About this exercise
Retype every line from the one containing "[90,775,377,797] manager: cacheManager, ->" through the last line of the records below, both included; leave out the pictures.

Source data
++++++++++++++++++++

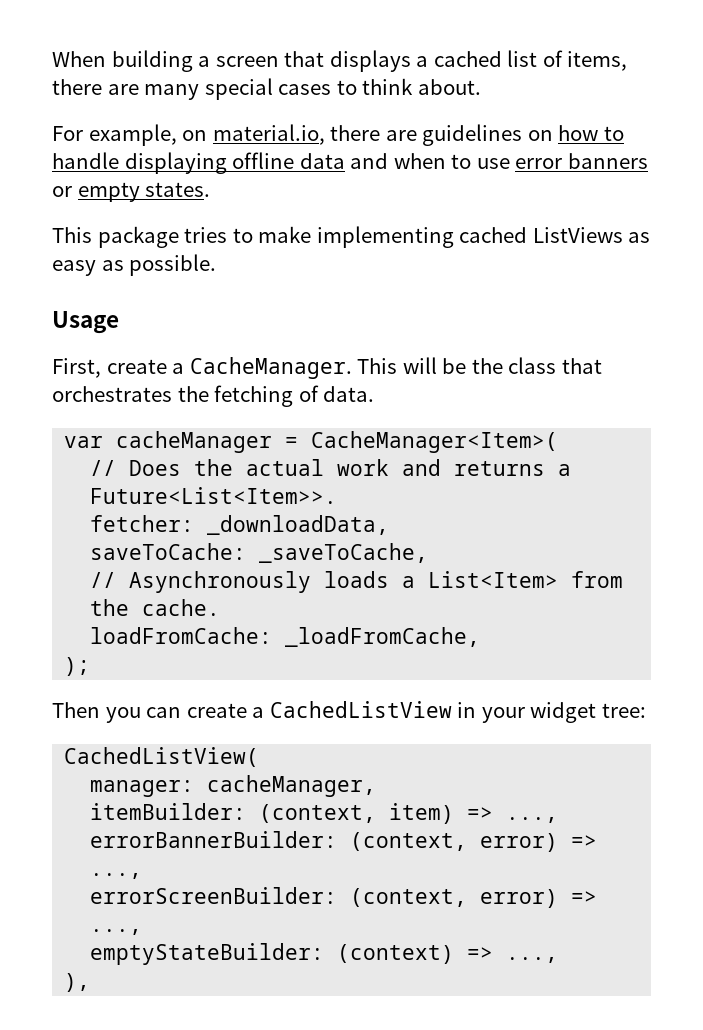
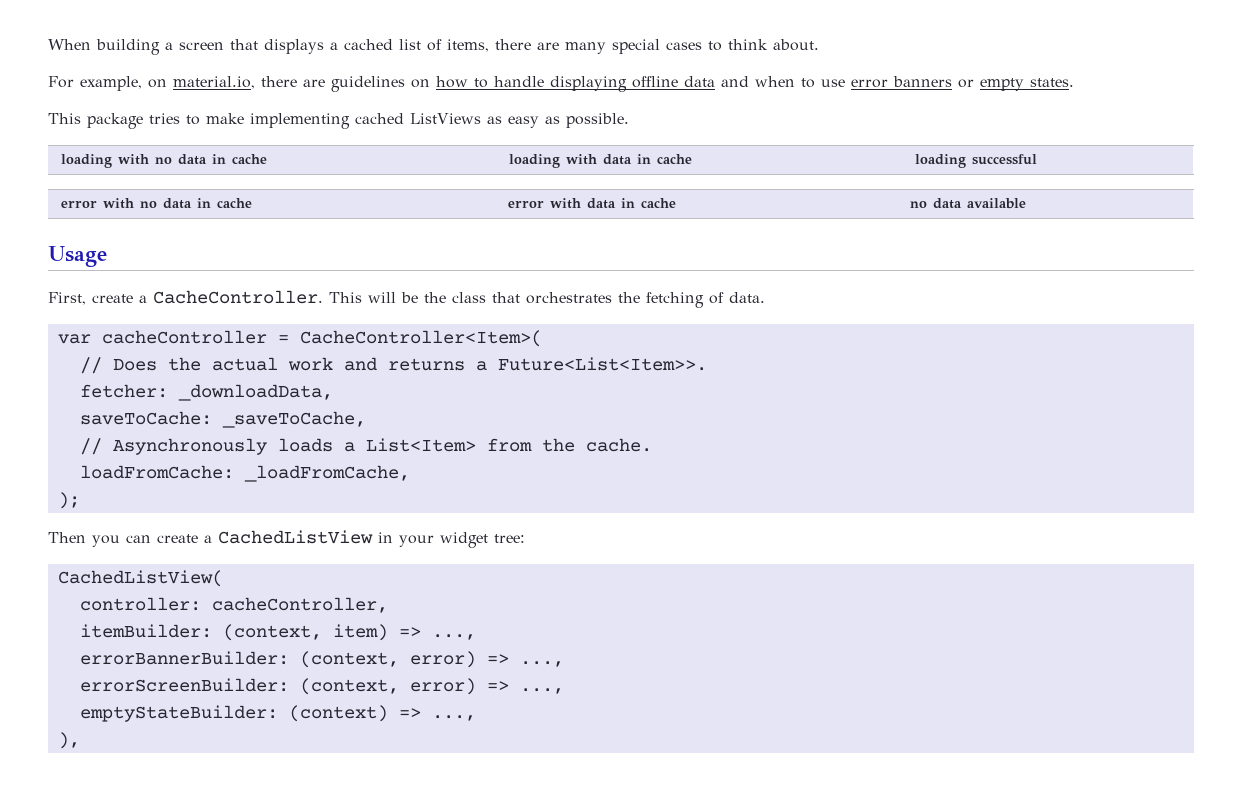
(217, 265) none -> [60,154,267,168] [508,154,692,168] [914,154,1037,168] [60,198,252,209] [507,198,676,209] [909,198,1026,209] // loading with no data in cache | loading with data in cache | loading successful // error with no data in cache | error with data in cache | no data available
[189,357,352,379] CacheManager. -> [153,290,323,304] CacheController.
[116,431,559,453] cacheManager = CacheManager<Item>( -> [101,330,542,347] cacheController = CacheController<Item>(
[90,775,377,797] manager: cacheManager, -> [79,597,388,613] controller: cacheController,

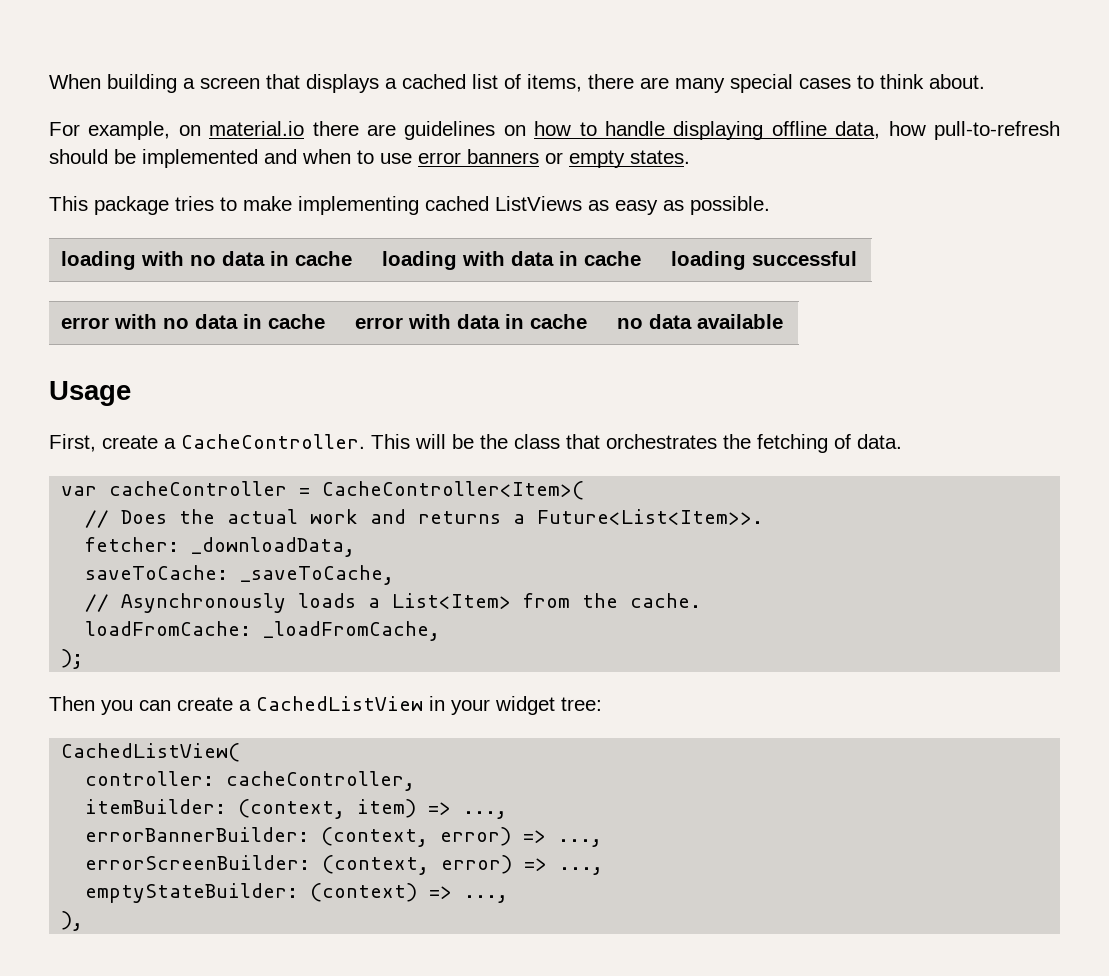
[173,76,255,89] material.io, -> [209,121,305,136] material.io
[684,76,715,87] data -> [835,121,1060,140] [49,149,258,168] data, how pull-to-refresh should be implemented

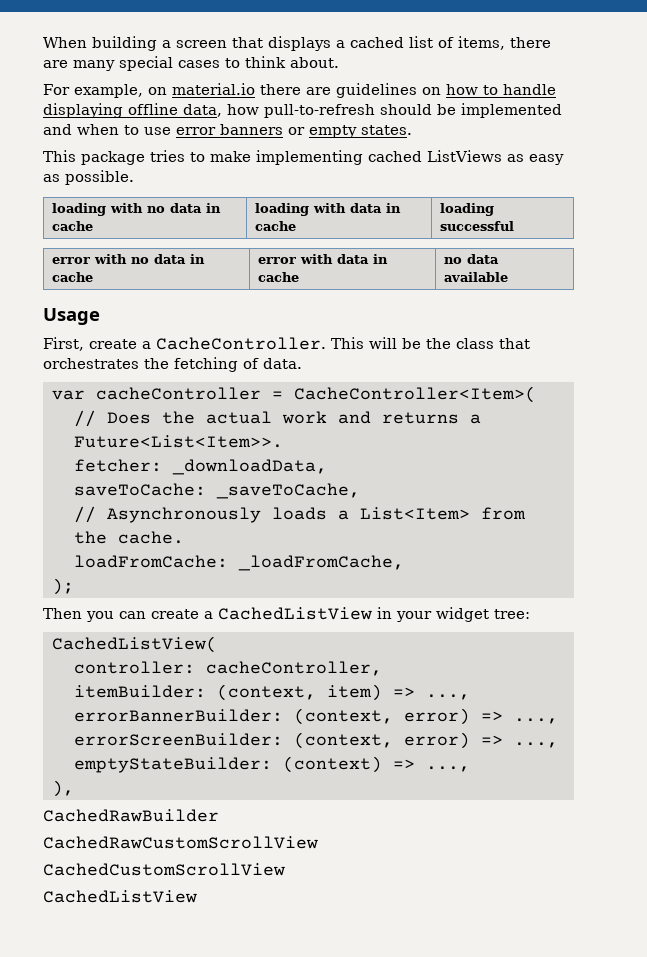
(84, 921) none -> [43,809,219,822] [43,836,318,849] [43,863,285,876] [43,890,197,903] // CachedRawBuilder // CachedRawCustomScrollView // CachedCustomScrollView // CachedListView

++++++++++++++++++++

Answer to this task
[90,775,377,797] manager: cacheManager, -> [79,597,388,613] controller: cacheController,

[173,76,255,89] material.io, -> [209,121,305,136] material.io
[684,76,715,87] data -> [835,121,1060,140] [49,149,258,168] data, how pull-to-refresh should be implemented

(84, 921) none -> [43,809,219,822] [43,836,318,849] [43,863,285,876] [43,890,197,903] // CachedRawBuilder // CachedRawCustomScrollView // CachedCustomScrollView // CachedListView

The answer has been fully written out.